All 22 Premiership and Championship sides will compete in the Premiership Rugby Cup this season.
The bottom side in the Premiership will also face the Championship winner in a two-legged play-off for promotion.
But should the Championship side win the play-off, their ground would have to meet the league’s minimum standards, something which has stopped Ealing and Jersey Reds from going up in the last two seasons.
It comes as the Pirates start work on a new ground in Truro, which will initially be a 3,000 capacity and shared with Truro City – with the aim of opening in 12 months time for the National League South side before the Pirates leave their Mennaye Field home in Penzance at a later date.
“What we don’t know is, and this is why I can’t say for definite when we might move, is what the minimum criteria might be for what we’re talking about as being Prem One and Prem Two,” Durkin told BBC Radio Cornwall.
“Prem One will be the Premiership, so it’s 10,000, we know that, and to be honest to try and put the millions in that are required to get that – and there’s no guarantee you’re going to be there – doesn’t make financial sense.
“We don’t know what the criteria are going to be for Prem Two, but what I do know so far, and this is what they’re talking about, we won’t know until the end of this calendar year, that’s what the plan is, is that it will not be Championship.
“The Championship clubs will be asked to have an expression of interest that they want to join Prem Two.
“Would they make it 5,000? They might, in which case you’ve got to look to see how do we get to that in the timeframes that would be required.

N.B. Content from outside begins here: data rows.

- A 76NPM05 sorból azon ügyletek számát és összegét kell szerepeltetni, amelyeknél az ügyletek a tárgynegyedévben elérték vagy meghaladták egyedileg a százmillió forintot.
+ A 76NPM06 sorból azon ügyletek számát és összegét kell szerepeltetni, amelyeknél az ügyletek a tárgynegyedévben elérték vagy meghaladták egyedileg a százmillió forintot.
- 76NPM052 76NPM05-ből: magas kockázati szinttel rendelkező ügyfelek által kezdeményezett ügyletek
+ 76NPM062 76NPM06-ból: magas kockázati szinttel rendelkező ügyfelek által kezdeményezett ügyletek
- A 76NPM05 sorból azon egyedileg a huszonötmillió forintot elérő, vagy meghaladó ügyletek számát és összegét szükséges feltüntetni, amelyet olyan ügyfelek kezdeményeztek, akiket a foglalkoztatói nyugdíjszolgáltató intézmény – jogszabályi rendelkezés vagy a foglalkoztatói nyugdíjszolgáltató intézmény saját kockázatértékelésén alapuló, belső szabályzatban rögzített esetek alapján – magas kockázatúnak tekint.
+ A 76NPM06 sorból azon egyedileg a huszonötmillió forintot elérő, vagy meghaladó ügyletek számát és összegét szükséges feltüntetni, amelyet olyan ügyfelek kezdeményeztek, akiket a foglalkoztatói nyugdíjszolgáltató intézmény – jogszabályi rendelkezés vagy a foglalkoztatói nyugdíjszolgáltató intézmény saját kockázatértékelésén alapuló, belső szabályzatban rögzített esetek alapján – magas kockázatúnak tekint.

“Or would they have it at something like 3,000 or 3,500, with a couple of years to build it up, which I think if they have any sense is what they’ll go for.”
But whatever decision is made on the future of rugby outside of the top flight in England, funding is a major issue.
Second-tier sides have seen the money they get from the Rugby Football Union reduced from £650,000 to £150,000.
Durkin says a club like Cornish Pirates needs to be fully professional in the second tier as there are not the jobs around that would sustain a semi-professional side unlike places such as London.
“The elephant in the room will be funding, let’s be very honest about that,” added Durkin.
“The RFU took £500,000 per club away per annum and it was a big, big hit.
“How do you make Premiership Two much more sustainable that it can be a professional league, that’s what it comes down to.
“They want it to be a professional league, well then the reality is they have to fund that because Championship clubs as they are at the minute couldn’t afford to do that continuously.”
But Durkin says that until a future for professional rugby is mapped out by the bodies in charge, clubs like Cornish Pirates are left in a state of limbo.
“How do you plan for the second season? If you want to try and put players onto two or three-year contracts you don’t even know where you’re going to be in two years time,” he added.
“Players have got to look after themselves, they’ve got a finite career, they need to do that, and they do it with our blessing because they’ve been great for us.
“But that’s the uncertainty. It would be lovely to say ‘you’re here for two years or three years’, but we just don’t know.”